A24とGoogle DeepMindが研究提携 映画制作者向けAIツールの共同開発へ

独立系スタジオA24とGoogle DeepMindは、映画制作者向けのAI技術開発に関する研究提携を発表した。AIを創作現場に導入する動きが広がるなか、映画制作者自身が技術開発に関与する新たな協力モデルとして注目される。Google DeepMindとA24は、映画制作者の創作活動を支援するAI技術の研究開発で協力することを明らかにした。Googleは提携の一環としてA24に出資しており、米紙ウォール・ストリート・ジャーナルによると投資額は約7500万ドルとされる。両社は、映画制作者のビジョンに沿った新たな制作手法やワークフローの開発を目指すとしている。

今回の提携により、A24はGoogle DeepMindの研究成果や技術基盤を活用できるようになる。一方で、この契約は映画作品の制作や知的財産権の共有、既存作品をAI学習に利用することを目的としたものではない。A24は新たなワークフローの開発に主体的に関わりながら、参加する映画制作者とともに創作上の完全なコントロール権を保持するとしており、新たなツールのあり方を模索する形が採られる。
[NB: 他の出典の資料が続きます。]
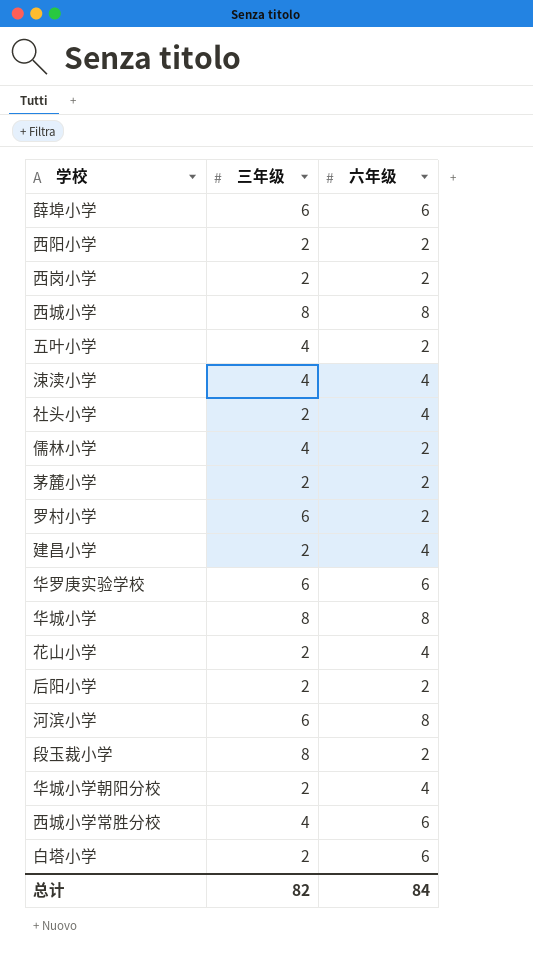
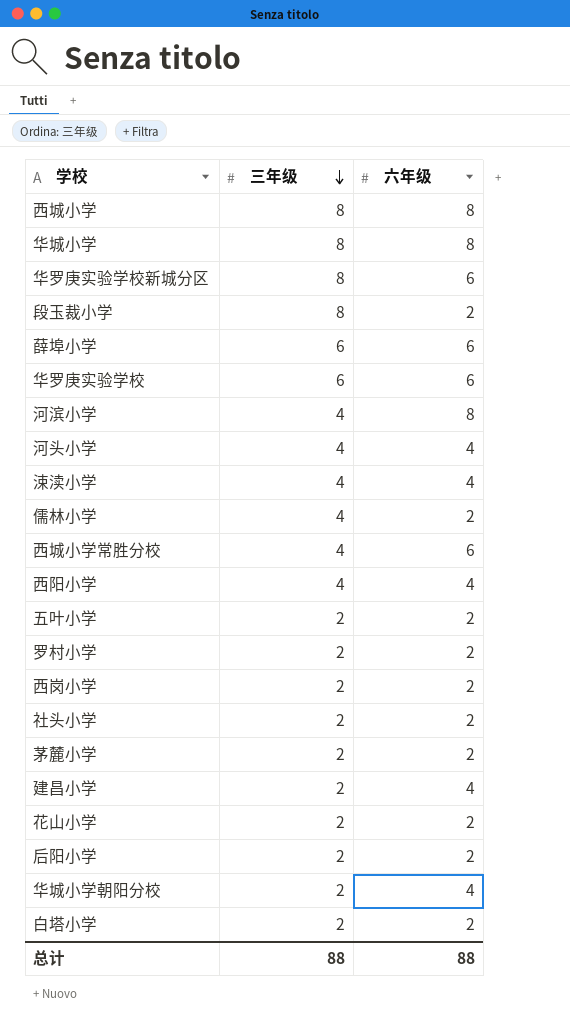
row order: none -> 三年级 descending
row 华罗庚实验学校新城分区: none -> 8 | 6
河滨小学 | 三年级: 6 -> 4
row 河头小学: none -> 4 | 4
西阳小学 | 三年级: 2 -> 4
西阳小学 | 六年级: 2 -> 4
五叶小学 | 三年级: 4 -> 2
罗村小学 | 三年级: 6 -> 2
社头小学 | 六年级: 4 -> 2
花山小学 | 六年级: 4 -> 2
白塔小学 | 六年级: 6 -> 2
总计 | 三年级: 82 -> 88
总计 | 六年级: 84 -> 88

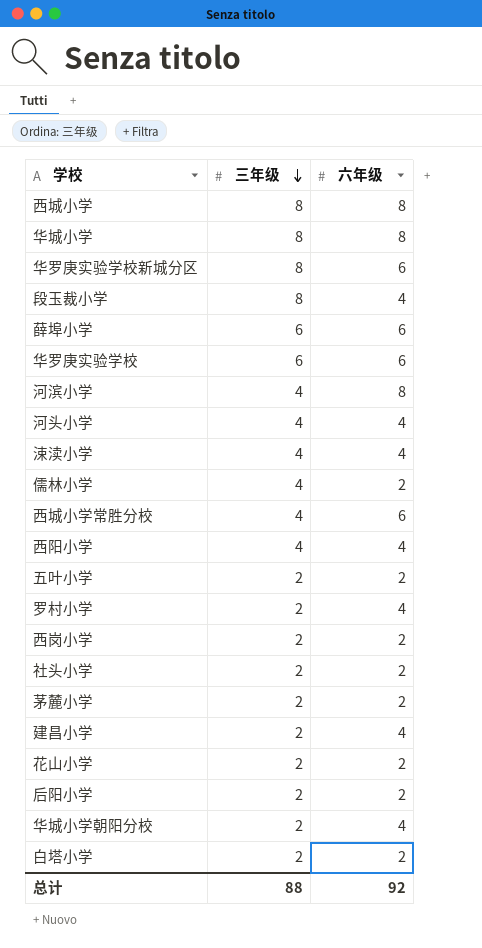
段玉裁小学 | 六年级: 2 -> 4
罗村小学 | 六年级: 2 -> 4
总计 | 六年级: 88 -> 92

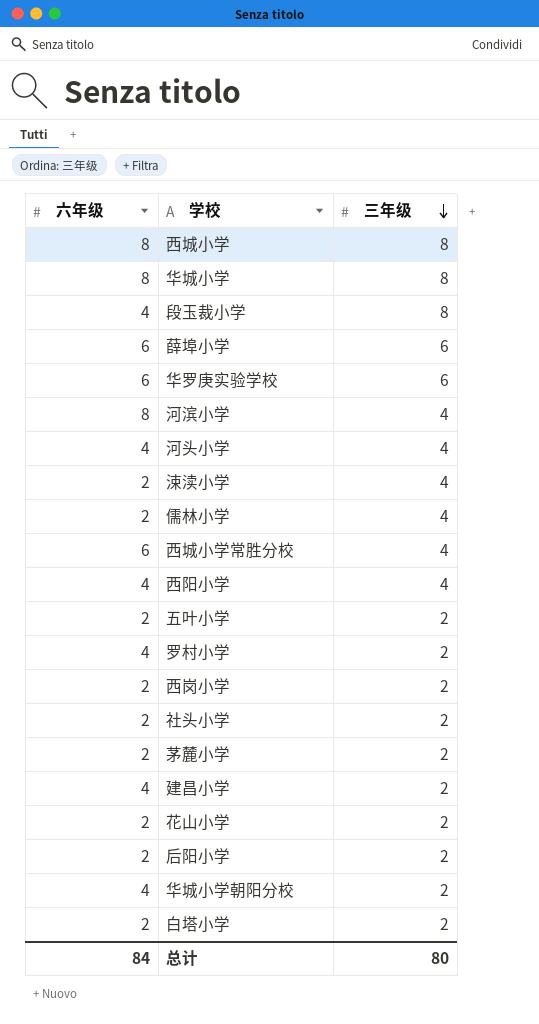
column 六年级 | position: 3 -> 1
row 华罗庚实验学校新城分区: 8 | 6 -> none
涑渎小学 | 六年级: 4 -> 2
总计 | 六年级: 92 -> 84
总计 | 三年级: 88 -> 80

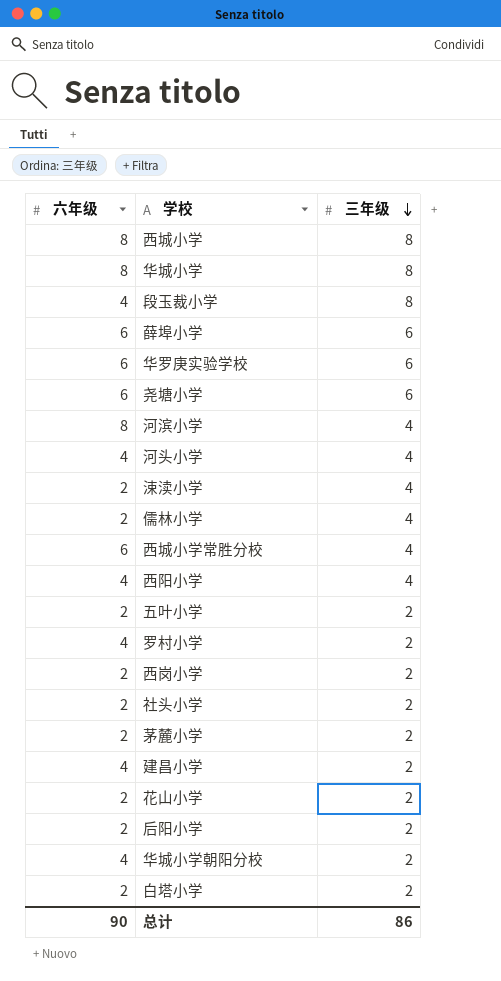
row 尧塘小学: none -> 6 | 6
总计 | 六年级: 84 -> 90
总计 | 三年级: 80 -> 86

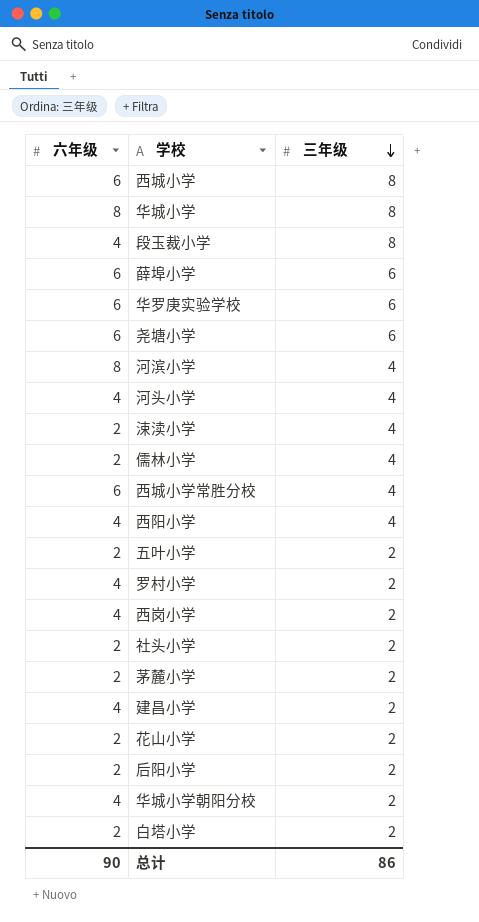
西城小学 | 六年级: 8 -> 6
西岗小学 | 六年级: 2 -> 4

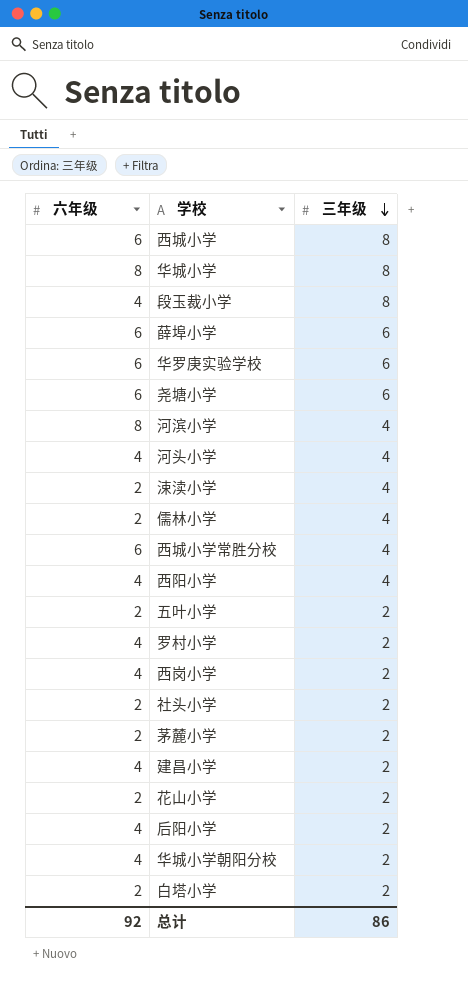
后阳小学 | 六年级: 2 -> 4
总计 | 六年级: 90 -> 92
A24は近年、『エブリシング・エブリウェア・オール・アット・ワンス』や『Backrooms』などで知られ、独立系映画会社として大きな存在感を示してきた。映画業界ではAI活用をめぐり著作権や創作への影響について議論が続いているが、Google DeepMindは今回の提携について、技術と創作者の対話を通じて将来のエンターテインメントの可能性を広げる試みだとしている。